El orgullo no es soberbia, es autorespeto

Karina Pereyra
“La sabiduría consiste en saber cuál es el siguiente paso;
la virtud, en llevarlo a cabo”.
 
David Starr
 
 Una de las razones más frecuentes para que las personas no alcancen sus sueños, es la falta de merecimiento que refleja una mala autoestima. La autoestima es “cómo nos sentimos con nosotros mismos”. ¿Cómo podrías sentirte bien contigo cuando desconoces quién eres?
 
Hijo, me siento muy orgulloso de ti. ¿Quién no ha deseado escuchar esta frase de sus padres? Lamentablemente, no muchas personas recibieron la gratificación positiva que requerían para tener una estima sana.
 
La realidad dual en la que vivimos nos da la oportunidad de conectarnos con la oscuridad o con la luz.

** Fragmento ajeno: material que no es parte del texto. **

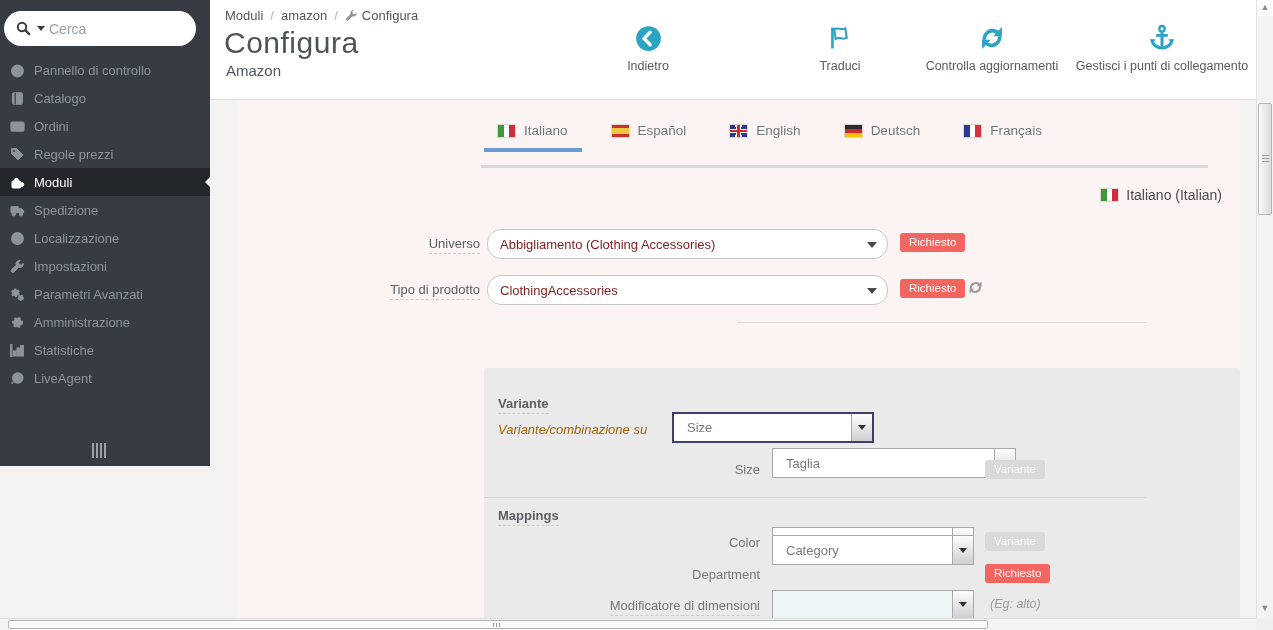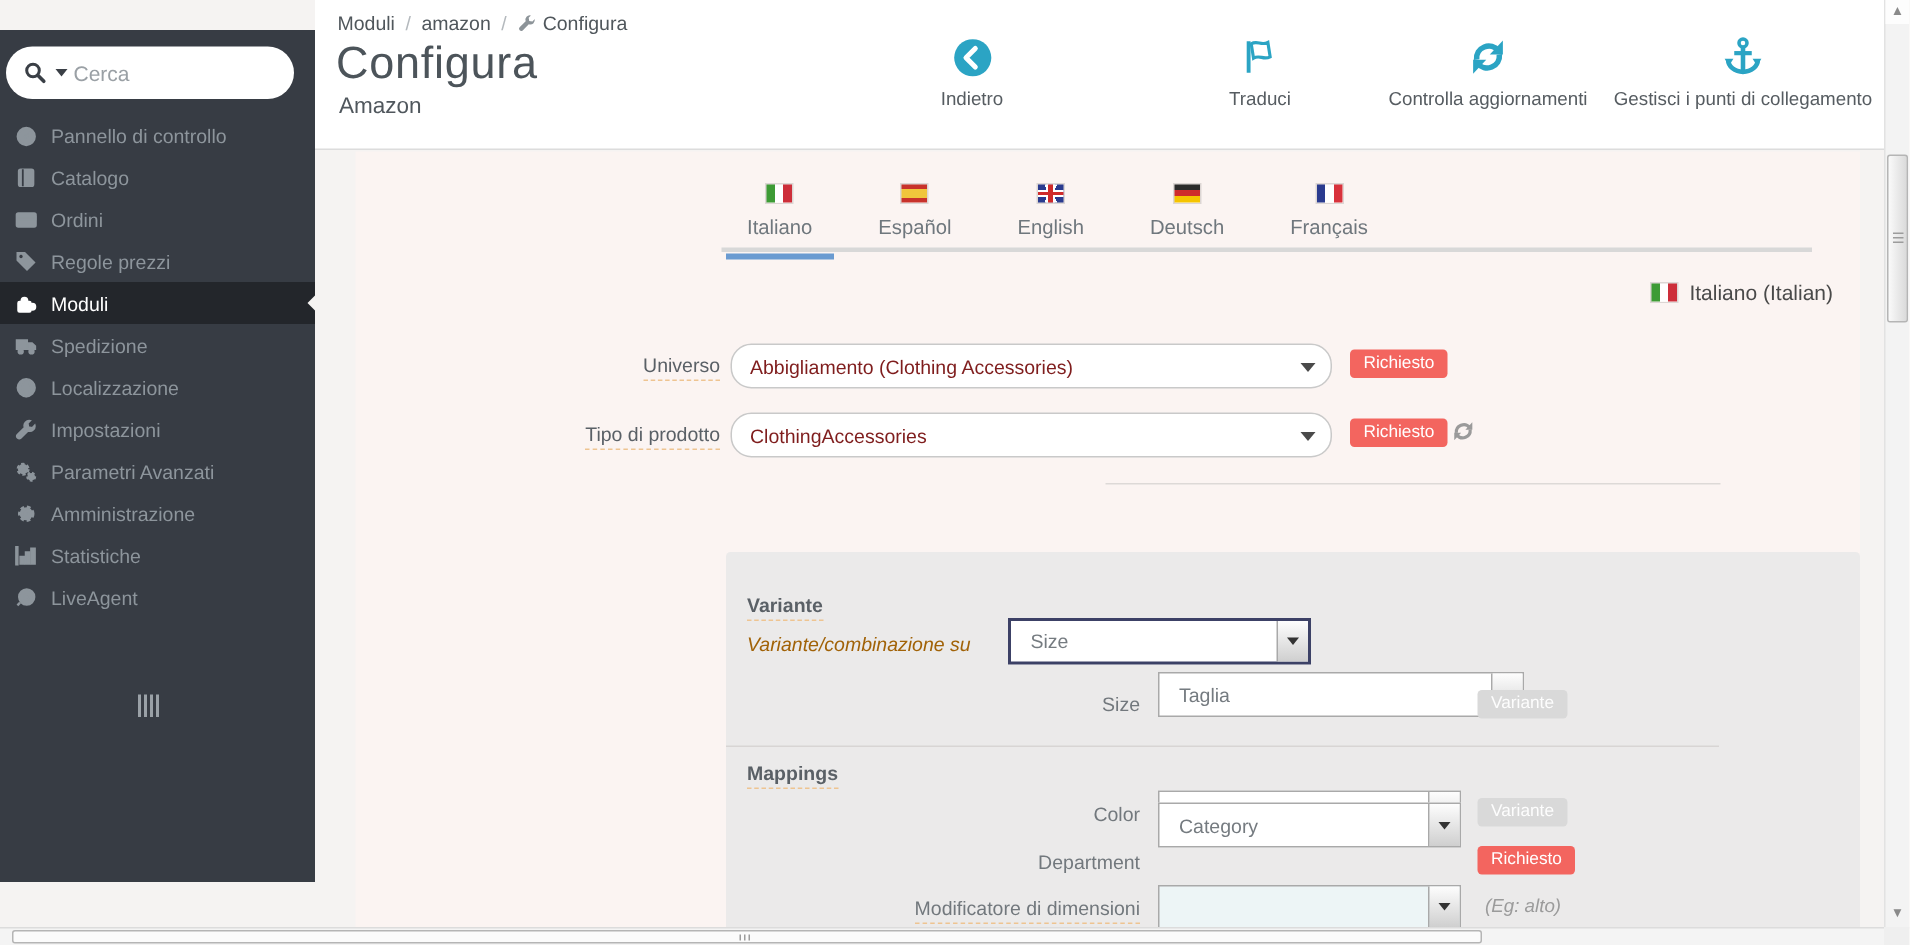--- a/index.html
+++ b/index.html
@@ -8,7 +8,7 @@
   #app { position:relative; width:1273px; height:630px; overflow:hidden; background:#f5f3f2; }
 
   
-  .sidebar { position:absolute; left:0; top:0; width:210px; height:568px; background:#373c44; z-index:5;margin-top:20px; }
+  .sidebar { position:absolute; left:0; top:0; width:210px; height:466px; background:#373c44; z-index:5; }
   .search-pill { position:absolute; left:4px; top:11px; width:192px; height:35px; background:#fff;
     border-radius:18px; display:flex; align-items:center; padding:0 12px; gap:4px; }
   .search-pill input { border:none; outline:none; flex:1; font-size:14px; color:#444; background:transparent;

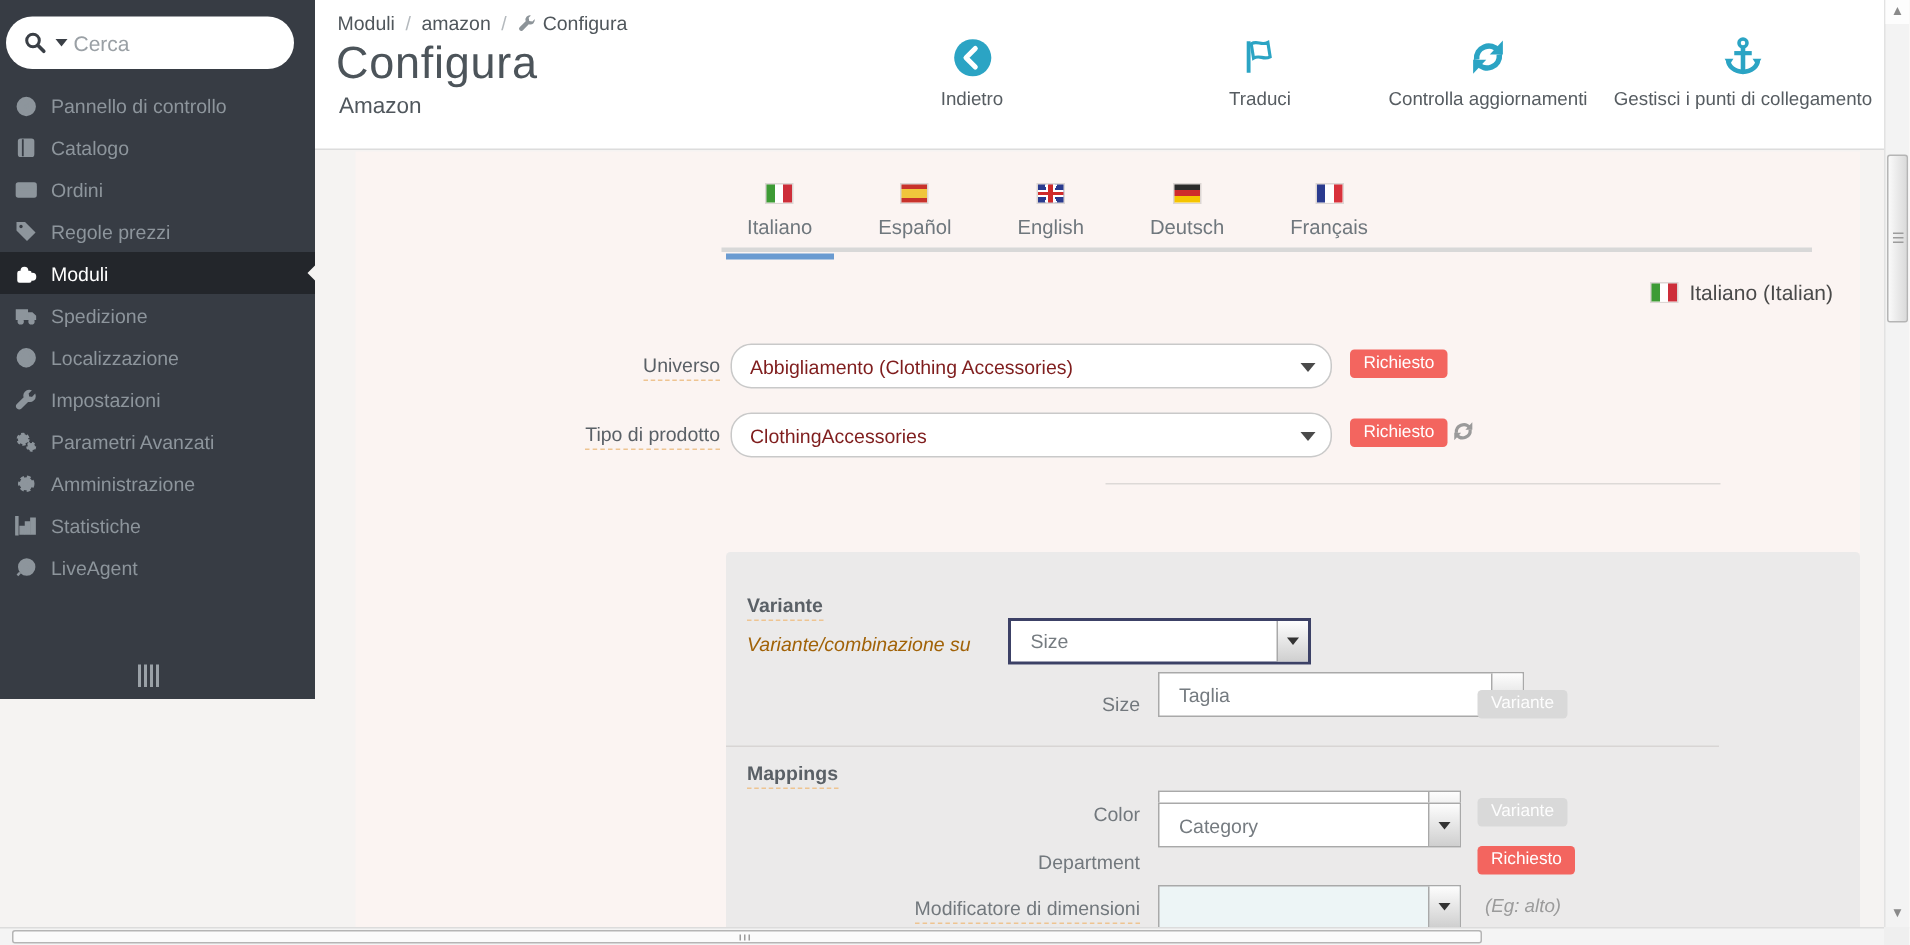--- a/index.html
+++ b/index.html
@@ -51,7 +51,7 @@
   
   .tabs { position:absolute; left:247px; top:12px; display:flex; gap:16px; }
   .tab { display:flex; align-items:center; gap:9px; padding:10px 14px 14px 14px; font-size:13.5px;
-    color:#6f777d; cursor:pointer; position:relative;flex-direction:column; }
+    color:#6f777d; cursor:pointer; position:relative; }
   .tab.active:after { content:""; position:absolute; left:0; right:0; bottom:0; height:4px; background:#6a9bd1; }
   .tab-hr { position:absolute; left:244px; top:64px; width:727px; height:3px; background:#d8d8d8; }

La etimología de la palabra orgullo tiene dos raíces: el catalán “orgull” y el francés “orgueil”. La cara negativa del orgullo se vincula con arrogancia, vanidad, soberbia o exceso de estimación propia.
 
La connotación positiva del término nos lleva a su origen latino, donde algo relacionado con el orgullo puede ser sinónimo de óptimo. Desde esta apreciación, el orgullo puede ser visto como la estima apropiada que una persona tiene de sí misma, que proviene de vivir en plena consistencia con sus valores.
 
Así, el orgullo nos hace apreciar los esfuerzos (logros) propios y ajenos. Se traduce en la placentera sensación que experimentamos cuando logramos una meta, la alegría que nos da ver que hemos hecho un buen trabajo que nos permite destacar nuestros talentos, o la satisfacción que sentimos cuando una persona querida realiza un sueño.
 
La cara sana del orgullo se relaciona con una emoción positiva y constructiva, que nos sirve para aumentar nuestro nivel de autoestima, nos anima a emprender nuevos retos y nos permite comunicar a los demás nuestra felicidad por algo o alguien. ¿De qué modo te relacionas con el orgullo?
 
Mostrar respeto por ti mismo es fundamental si quieres disfrutar una autoestima saludable. Respetarte te permite alinearte con la verdad de tu alma y con su valor. Es valorar tu propia existencia. Al valorarte también tendrás respeto por los demás, y por la vida. ¿Lo que haces con tu vida te hace sentir respeto por ti mismo?
 
El sentir orgullo por algo nos permite expandir nuestros horizontes, activar la imaginación para ver que más podemos hacer y proponernos metas que desafían la realidad que vivimos. Estudios demuestran que cuando una persona siente orgullo de quien es, no se da por vencida fácilmente y persiste para alcanzar sus objetivos.
 
Según la Biblia, todos nosotros hemos sido creados a  imagen y semejanza de Dios. El apóstol Pablo creía que después que descubriéramos nuestra identidad real, dejaríamos de permitir que el mundo de las apariencias nos confundiera y nos convertiríamos en un espíritu dador de vida.
 
Mateo 5, 16 dice: “Así brille la luz de ustedes delante de los hombres, para que vean sus buenas acciones y glorifiquen a su Padre que está en los cielos”. Jesús dijo que somos la Luz del mundo. No sé tú, pero yo me siento orgullosa de ser Luz. El orgullo no es arrogancia ni soberbia, es auto-respeto justificado.